Julita Haber, Ph.D., a clinical assistant professor of communications and media management and director of the full-time MBA program, said this year’s trip, which followed three weeks of orientation both on campus and remotely, expanded upon previous years’ trips, when students did consulting work for local nonprofit organizations. This year, they also brought goods with them to donate to charities and devoted a full day to community service, helping to refurbish a shelter for homeless children.
The three nonprofit groups they worked with were Mensajeros de la Paz, which runs residential homes and daycare centers for underserved children and the elderly; Pilares, which works alongside the families living in precarious settlements in Buenos Aires; and Educar y Crecer, which designs, implements, and evaluates high quality educational programs for children living in vulnerable situations.
“This year, we enriched their involvement and touched on their emotional connection with these populations,” she said, noting that after interviewing the heads of the NGOs about issues such as human resources and marketing, students then presented their findings in person at the NGO’s headquarters.
“Emotionally, students felt a lot more compelled to tap into a social innovation space and do things that open up their ability to give back, which I think is important for MBAs.”
Argentina isn’t the only place the students are traveling; in March, MBA students will travel to London to work with for-profit companies. Both trips are part of a program that emphasizes a global outlook, personalized leadership development, collaboration, rigorous curriculum, and business with purpose.
Kostapanos Miliaresis, a member of the class who created to a spreadsheet to track the unassembled bicycles, sheets, towels, rain gear, and other items that the cohort brought with them to donate, said the trip resonated a great deal with him. The mission of Ethelon, the company he co-founded seven years ago in Athens, Greece, is to connect companies with volunteer opportunities.
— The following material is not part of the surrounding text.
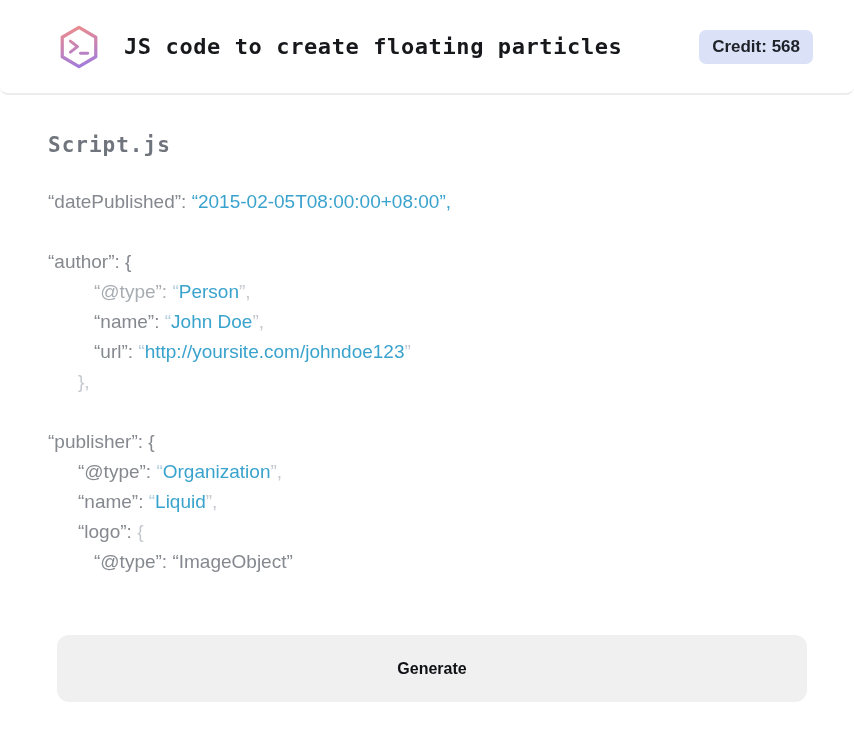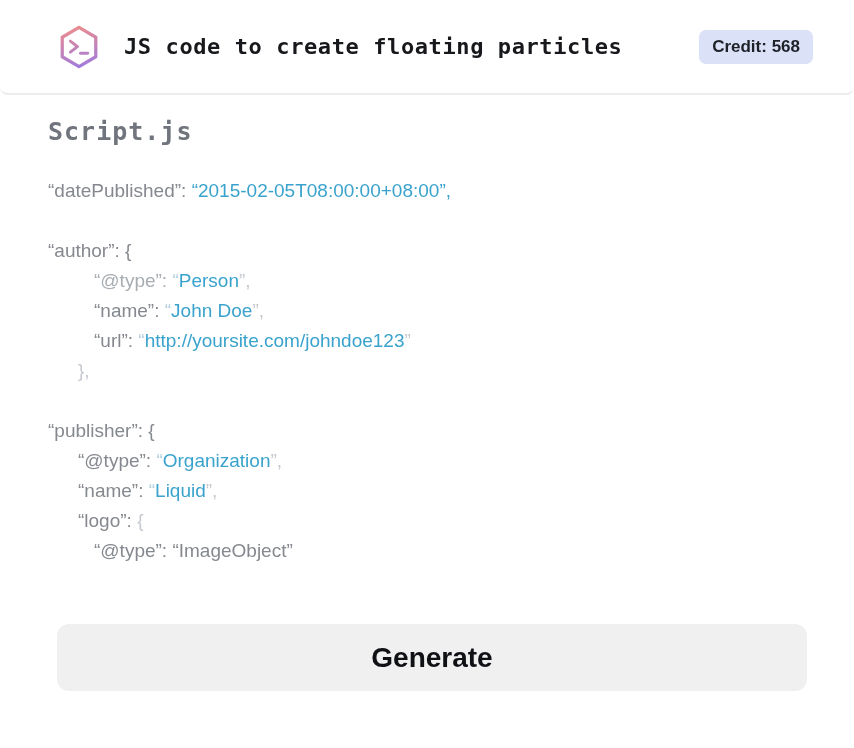"Script.js" .filename { font-size: 25px -> 21px; margin-top: 22px -> 38px }
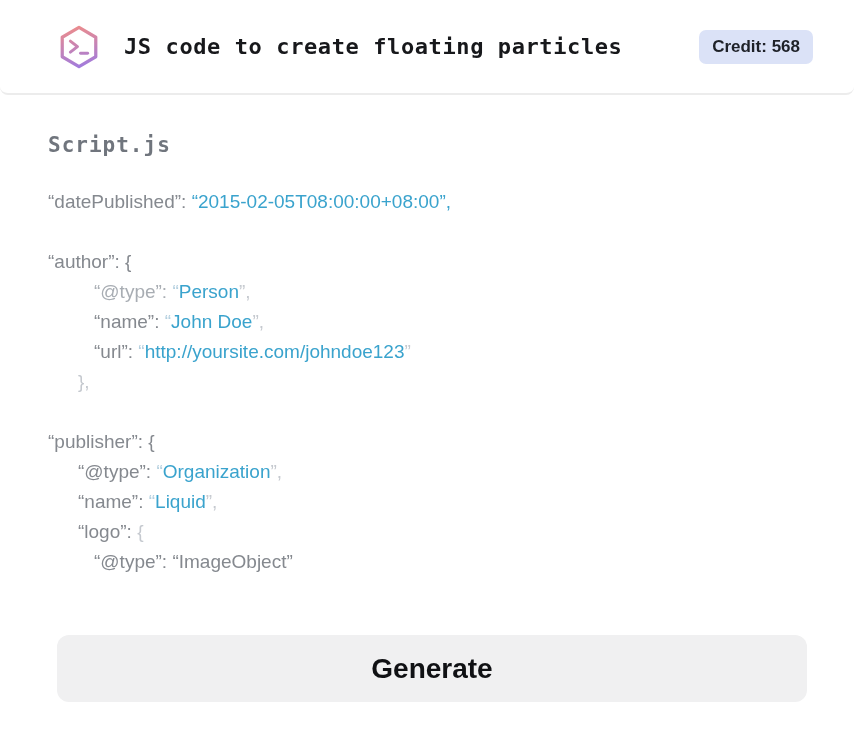"Generate" .generate-btn { font-size: 28px -> 16px }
He decided to get his MBA to explore new opportunities, and Fordham’s designation as a Changemaker Campus convinced him to move to New York City. The trip was a great bonding experience, he said.
“We have all these get-to-know kind of gatherings, but when you spend all this time together, you really get a better sense of who someone is,” he said.
Hermann Rinnen, a native of Dusseldorf, Germany, said the trip exceeded his expectations. A 2013 graduate of Embry-Riddle Aeronautical University, Rinnen said he enrolled in the MBA program to strengthen his accounting and finance skills. He was part of a team that addressed human resource management at Mensajeros de la Paz, a project that enabled him to share insights he’s gleaned as co-owner of a family-owned logistics company, Rinnen GmbH & Co.
He said he considers the group’s donations and the service work to be even more important than the consulting projects.
“With the consulting project, we also benefitted from it, not just the organization. We were able to grow and apply knowledge and insight. But doing the community service opened my eyes to how important community work is and how important it is to pay attention to people,” he said.
“I think it was a really great experience to have one day of this kind of community work, I could have done it two or three more days.”
Haber said the trip, which was the third of its kind, has proven to be an excellent bonding experience. This year, the group was treated to a reception at the home of new Fordham Trustee Dario Wertheim, GABELLI ’91. Wertheim also earned an MBA at the business school, and is currently the director of Grupo Werthein, a firm whose portfolio includes mass consumption, energy, insurance, agribusiness, real estate, and technology.
“By having our students travel together, we are actually creating cohesive cohorts,” Haber said.
“That cohesiveness is something that distinguishes us from other, larger MBA programs.”